Exploring the Intersection of AI and Civil Rights
Increasing numbers of employers using artificial intelligence (AI) and other forms of automation in hiring and recruitment, making it critical to discover whether that use is leading to any form of discrimination, said Charlotte A. Burrows, chair of the U.S. Equal Employment Opportunity Commission (EEOC).
“This is really a new civil rights frontier,” she said last week during a Brookings webinar, “AI in employment and hiring.”
At issue, she said, is that there is a disconnect between employers and technology developers.
Learning the Signs
Understanding how AI works requires a certain level of knowledge, something most employers don’t have. “We have to make sure those things that as a democratic society we think of as important are not undermined inadvertently or changed in ways we don’t even know,” she said, referring to civil rights, among other issues. “The good news is we have pretty good laws to deal with a lot of the issues we’re talking about.”
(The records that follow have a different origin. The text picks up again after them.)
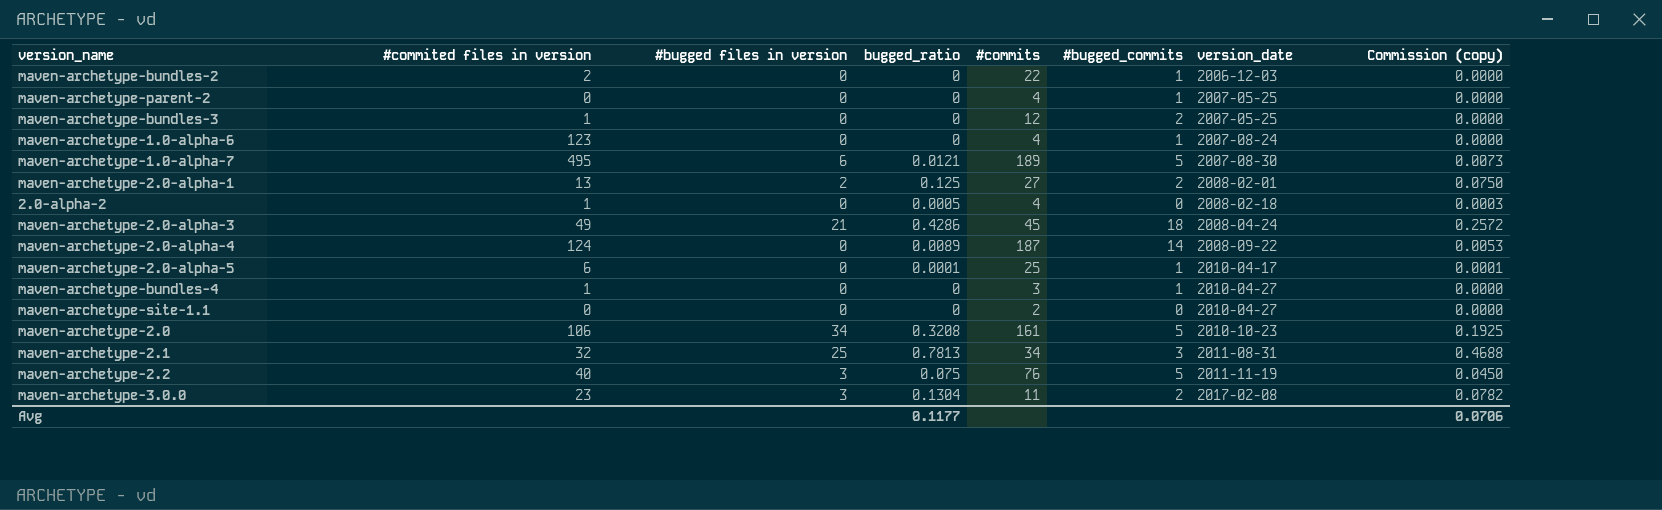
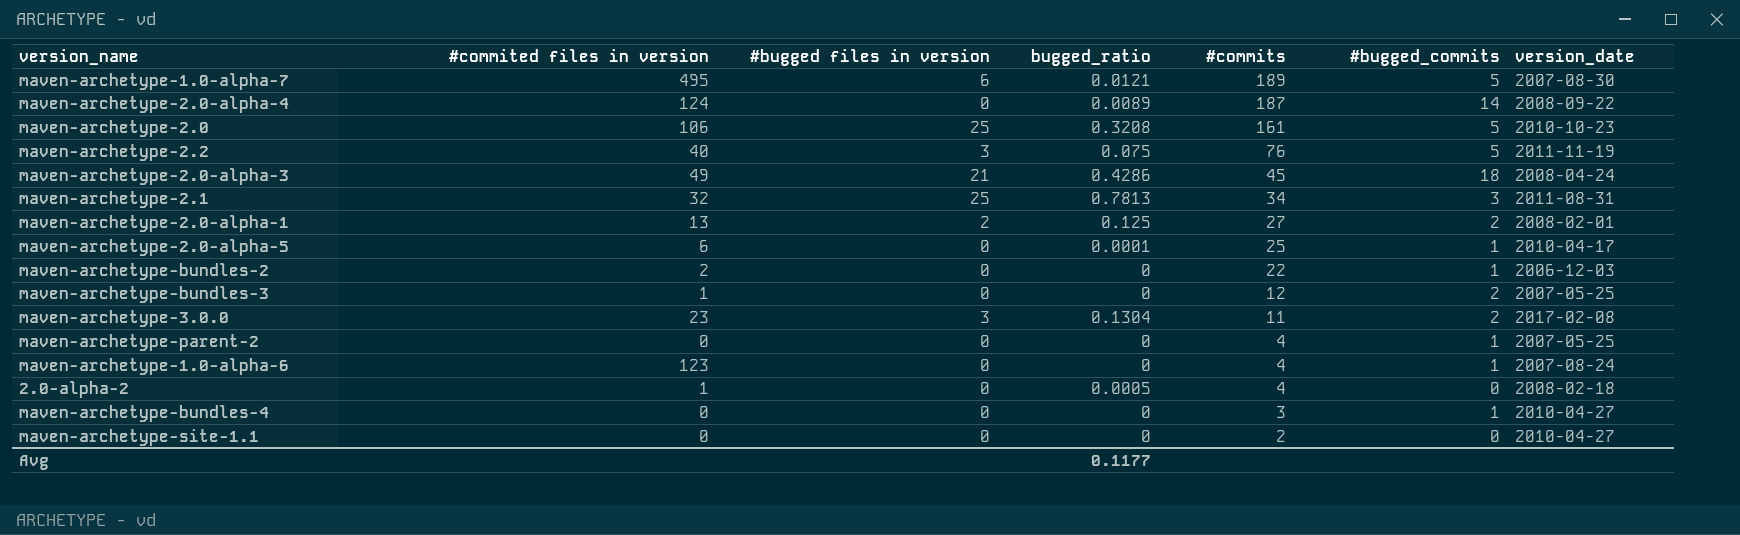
row order: version_date ascending -> #commits descending
column Commission (copy) | formula: [bugged_ratio] * 0.6 -> none
maven-archetype-2.0 | #bugged files in version: 34 -> 25
maven-archetype-bundles-4 | #commited files in version: 1 -> 0

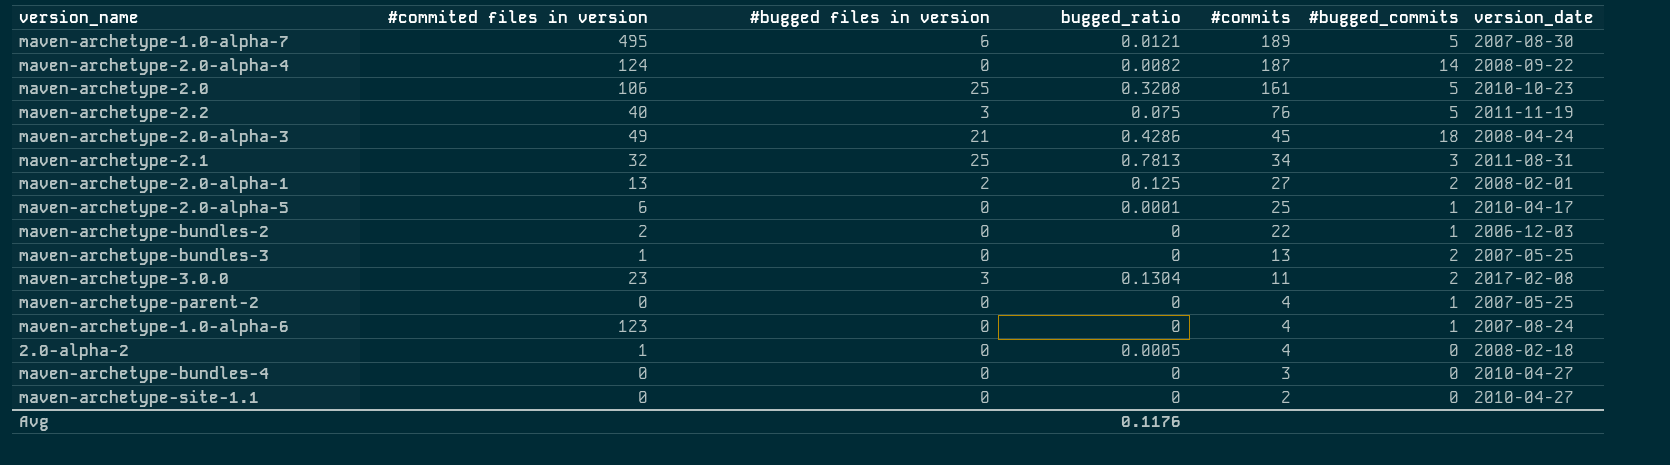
maven-archetype-2.0-alpha-4 | bugged_ratio: 0.0089 -> 0.0082
maven-archetype-bundles-3 | #commits: 12 -> 13
maven-archetype-bundles-4 | #bugged_commits: 1 -> 0
Avg | bugged_ratio: 0.1177 -> 0.1176

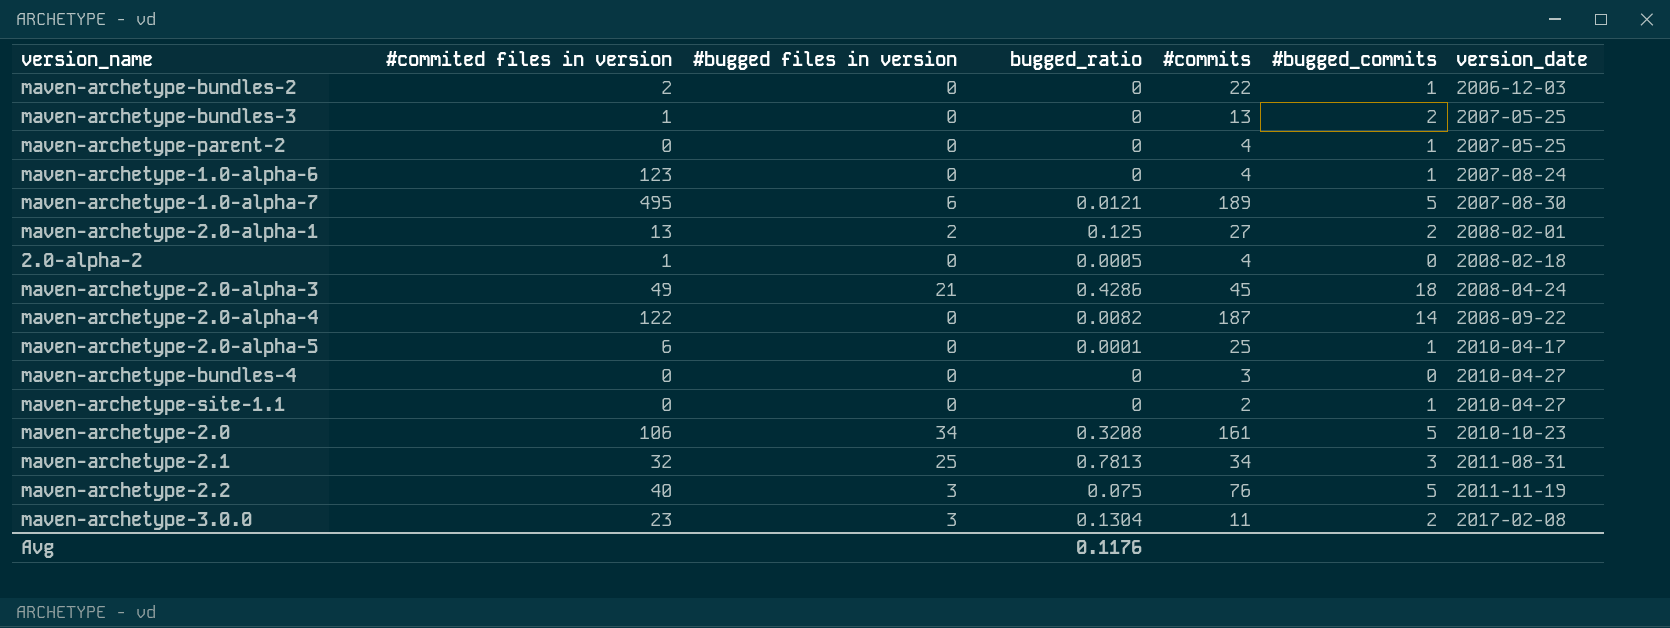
row order: #commits descending -> version_date ascending
maven-archetype-2.0-alpha-4 | #commited files in version: 124 -> 122
maven-archetype-site-1.1 | #bugged_commits: 0 -> 1
maven-archetype-2.0 | #bugged files in version: 25 -> 34

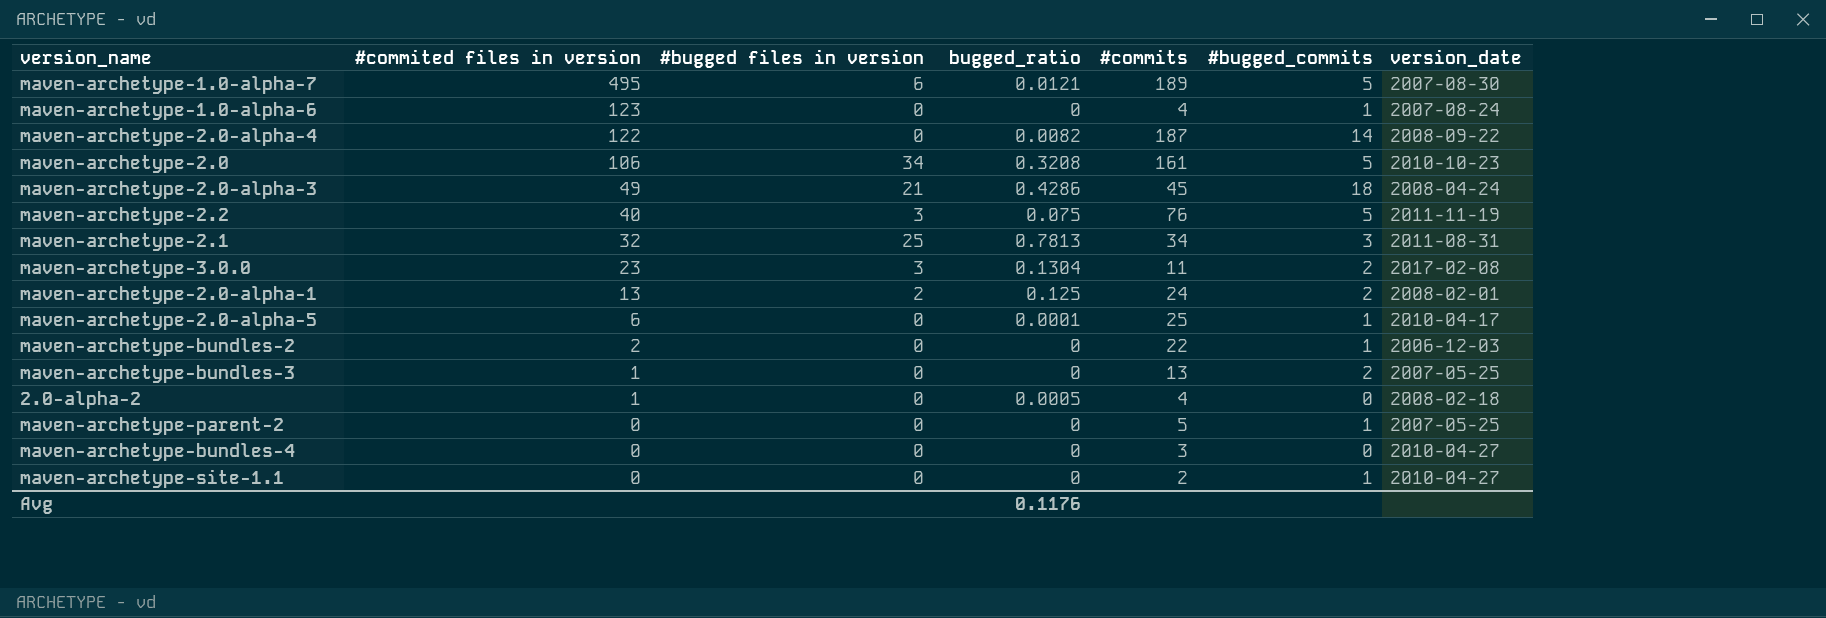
row order: version_date ascending -> #commited files in version descending
maven-archetype-2.0-alpha-1 | #commits: 27 -> 24
maven-archetype-parent-2 | #commits: 4 -> 5

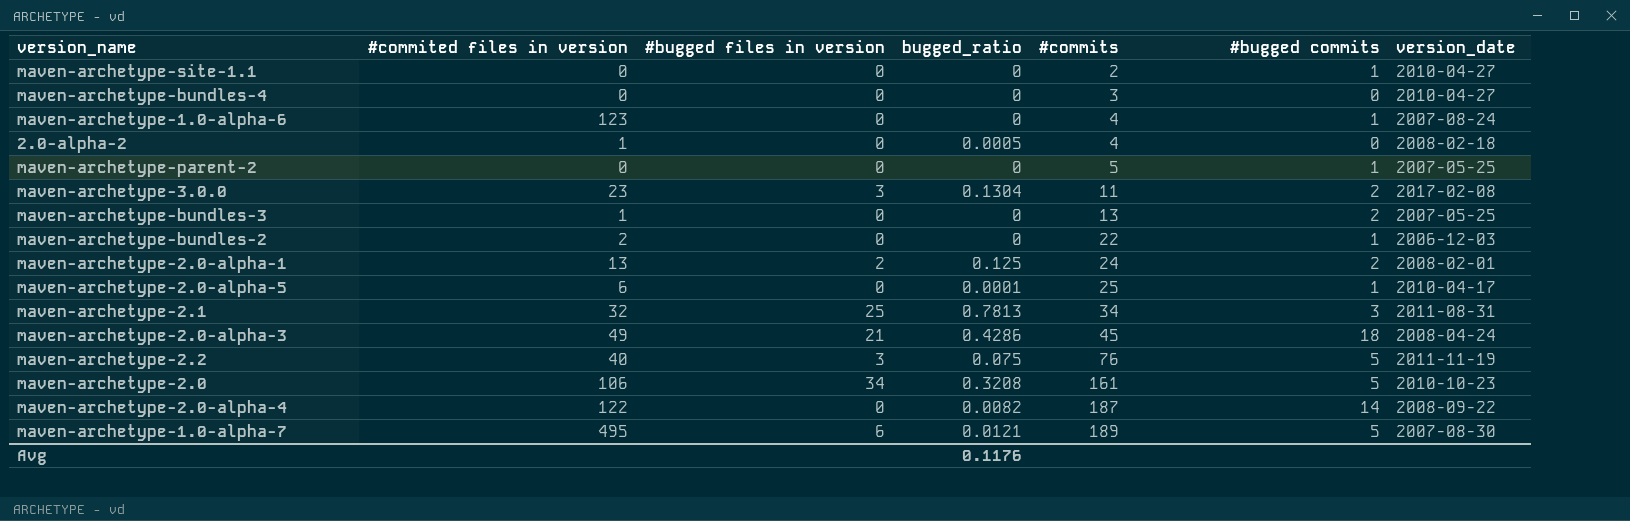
row order: #commited files in version descending -> #commits ascending
column name: #bugged_commits -> #bugged commits

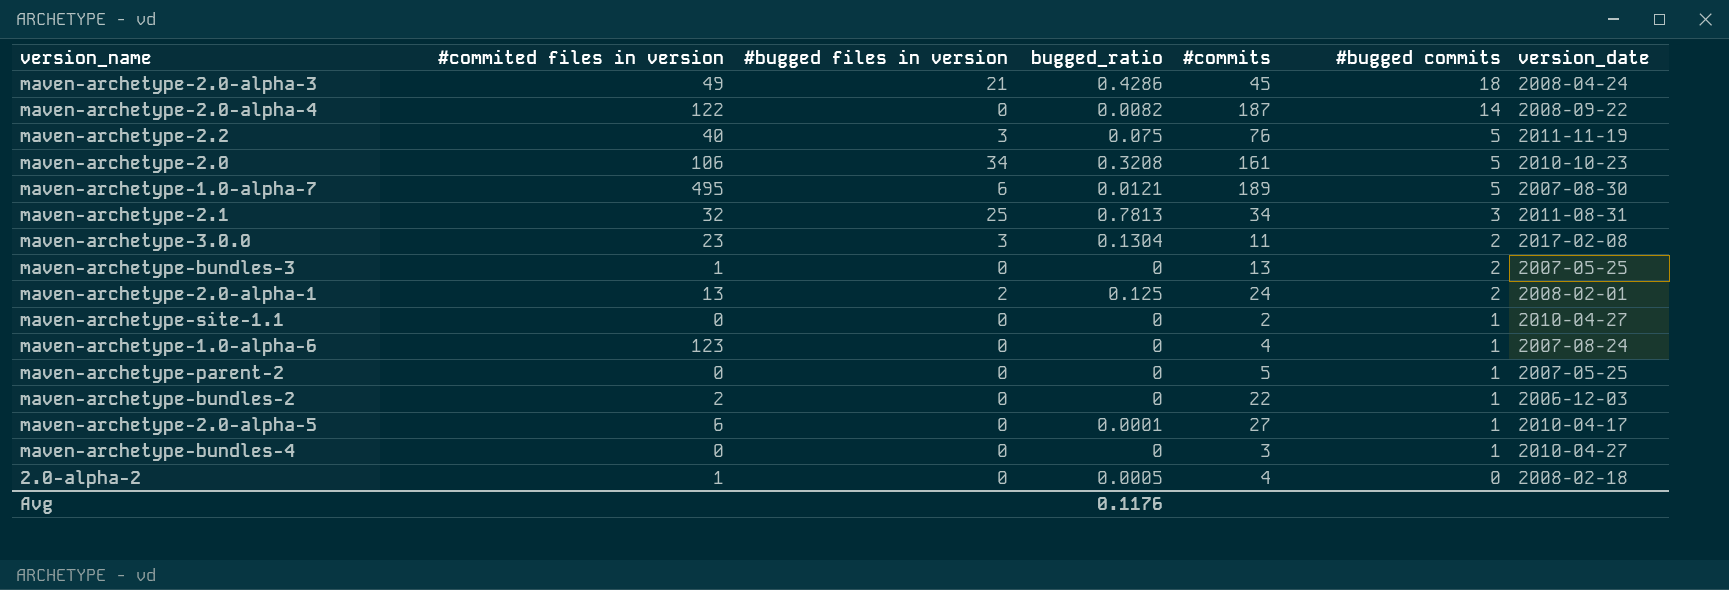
row order: #commits ascending -> #bugged commits descending
maven-archetype-2.0-alpha-5 | #commits: 25 -> 27
maven-archetype-bundles-4 | #bugged commits: 0 -> 1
The challenge, she said, is getting the two sides — employment/civil rights experts and technology experts — on the same plane of understanding. Employers tend to have a lot of expertise regarding discrimination laws, while those developing AI and automation are versed in technology. “They are two different worlds … It’s almost like you need a translator,” Burrows says.
Additionally, she said, “the world of those who develop these new technologies is not very diverse” when compared to the population in general. It’s important to make sure those who are developing such technologies, “who in good faith, are trying to make the world a better place, (understand) what their civil rights obligations are,” she said.
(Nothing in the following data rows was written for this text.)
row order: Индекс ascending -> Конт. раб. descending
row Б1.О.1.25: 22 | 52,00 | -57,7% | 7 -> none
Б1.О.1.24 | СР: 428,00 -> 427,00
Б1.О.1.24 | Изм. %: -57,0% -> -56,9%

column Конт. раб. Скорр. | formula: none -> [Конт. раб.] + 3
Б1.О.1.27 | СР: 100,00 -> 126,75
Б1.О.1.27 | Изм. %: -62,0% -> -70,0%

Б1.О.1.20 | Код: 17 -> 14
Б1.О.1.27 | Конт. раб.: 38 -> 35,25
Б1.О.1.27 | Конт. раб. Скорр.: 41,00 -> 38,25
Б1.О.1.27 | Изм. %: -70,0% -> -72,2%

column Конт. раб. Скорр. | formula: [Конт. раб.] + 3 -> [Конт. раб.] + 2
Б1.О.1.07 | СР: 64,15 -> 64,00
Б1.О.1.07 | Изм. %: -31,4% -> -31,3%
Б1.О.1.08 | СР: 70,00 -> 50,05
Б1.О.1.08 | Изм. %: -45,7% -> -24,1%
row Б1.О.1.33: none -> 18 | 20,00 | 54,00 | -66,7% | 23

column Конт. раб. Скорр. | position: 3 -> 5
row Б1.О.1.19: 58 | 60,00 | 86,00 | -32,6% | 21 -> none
It’s equally important that civil rights experts know about the technology, she said: “A lot is going on in both spaces, and they have to meet up in order to protect and best serve people. … There’s not a natural bridge.”
To facilitate communication and connection, the EEOC has been working to train its employees in what to look for, Burrows said.
“For instance,” she said, “some companies decide to send an ad proactively to individuals based on an algorithm about what they believe that individual’s characteristics are.” They can’t do so, she said, if it is in a way that has disparate impact based on race, gender, LBGTQ+ status or other discriminatory areas. “Finding that is trickier,” she said. “So, one of the things we’re thinking in training our investigators around is understanding what kinds of questions to ask people.”
For example, AI and automation can be used for pre-screening, and applicants who were not selected to move to the next round of the interview process have no idea technology played a part in the decision. But there are tell-tale signs: “If you got a rejection at 2 a.m. or five minutes after you applied, probably that was not a human being doing this,” Burrows said.
Rethinking Algorithms
The EEOC has identified two emerging types of issues, she said. One is that the algorithm being used in screening and hiring could be based on training data that is insufficiently diverse and therefore amplifying the lack of diversity. The other is that a company’s employee monitoring or surveillance tools may not account for workers’ disabilities or special needs.
The latter set of issues is much easier to find, Burrows said. For example, the algorithm for a surveillance tool may dictate the acceptable length of time to deliver a package and back or pack a box. It may not allow for an employee with a disability to do it differently or an extra bathroom break for women who are pregnant.
“Maybe you can make it up in other ways, but if that bot is too rigid, you have a problem,” she said. Employers using AI and automation must reach out to the provider to solve for this issue, she said.
Employers whose screening and hiring practices, including those with AI and automation components, discriminate or don’t have accommodations for applicants who need them could be violating laws like the Americans with Disabilities Act — and might not be getting the best applicants for the job.
Not only is the use of AI and automation in hiring a new civil rights frontier, Burrows said, but the technologies themselves are also a new frontier that employers and employees have to explore, adjust to and react to, as well as determine their impacts and implications regarding civil rights and other areas.
“We have to figure out how make this work for us,” she said. “If people are not comfortable raising their hands in their organizations to say, ‘I see a problem with this (being discriminatory),’ we’re going to end up in a place we don’t want to be.”